» What the task asks:
Among the lines of the data, copy those that hold "none".

» Source data:
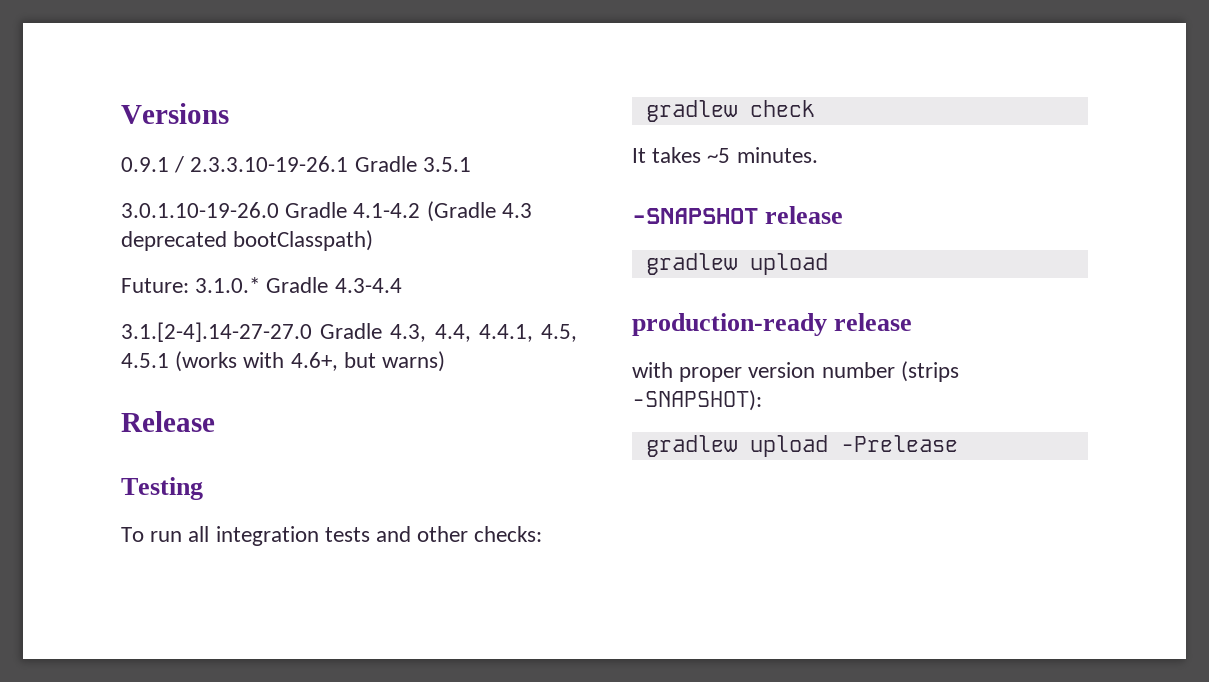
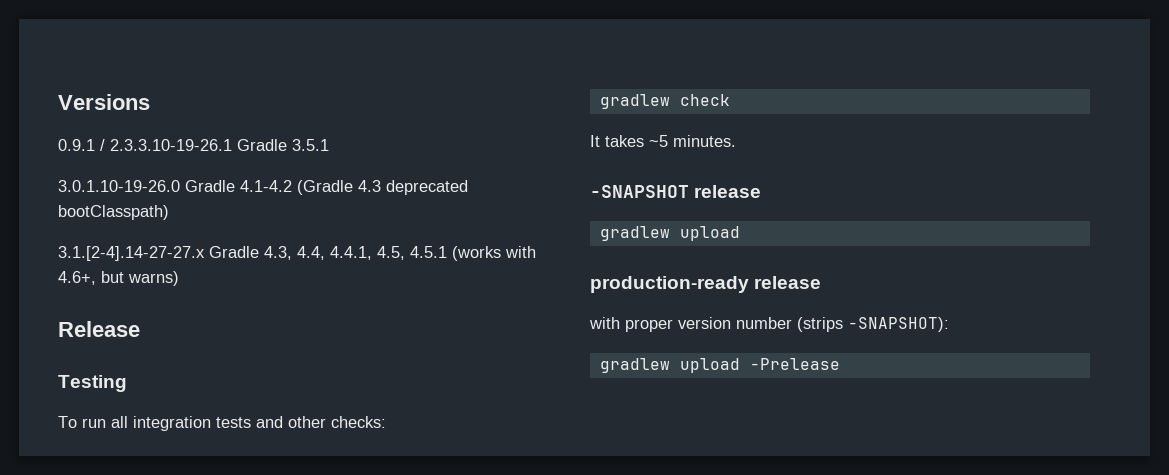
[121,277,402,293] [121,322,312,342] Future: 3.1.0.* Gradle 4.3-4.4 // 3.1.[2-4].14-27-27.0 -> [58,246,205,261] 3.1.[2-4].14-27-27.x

--

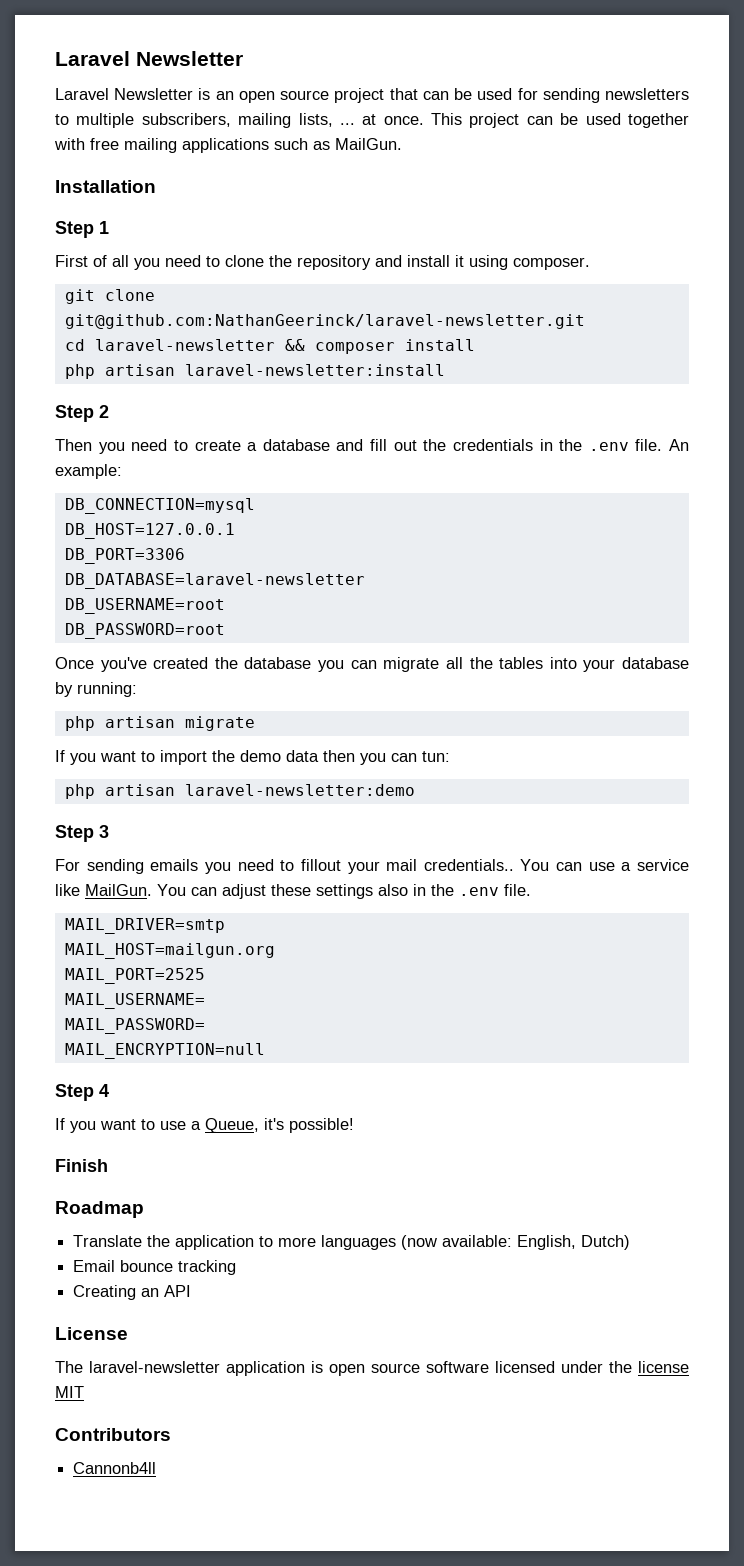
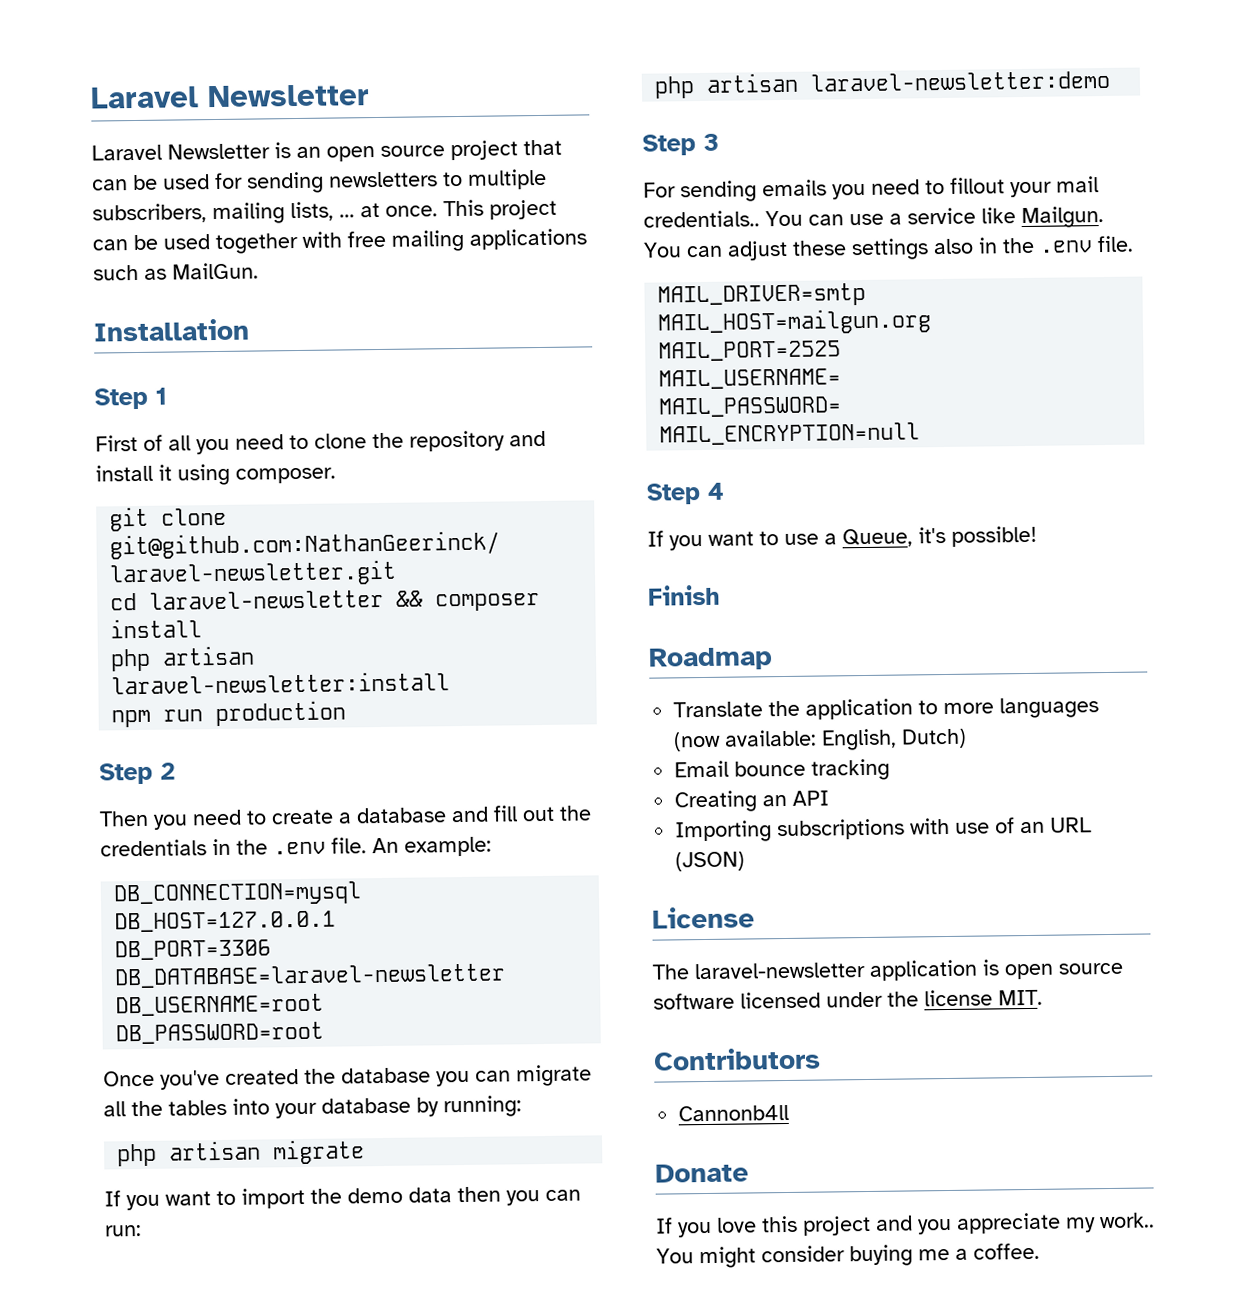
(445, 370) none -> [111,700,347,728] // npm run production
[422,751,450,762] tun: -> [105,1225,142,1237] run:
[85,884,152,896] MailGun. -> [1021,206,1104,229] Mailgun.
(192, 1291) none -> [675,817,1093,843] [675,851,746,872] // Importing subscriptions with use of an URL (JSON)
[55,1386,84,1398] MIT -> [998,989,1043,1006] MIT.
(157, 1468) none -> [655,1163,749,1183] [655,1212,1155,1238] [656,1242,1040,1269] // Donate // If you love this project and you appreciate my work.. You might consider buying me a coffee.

» Solution:
(445, 370) none -> [111,700,347,728] // npm run production
(192, 1291) none -> [675,817,1093,843] [675,851,746,872] // Importing subscriptions with use of an URL (JSON)
(157, 1468) none -> [655,1163,749,1183] [655,1212,1155,1238] [656,1242,1040,1269] // Donate // If you love this project and you appreciate my work.. You might consider buying me a coffee.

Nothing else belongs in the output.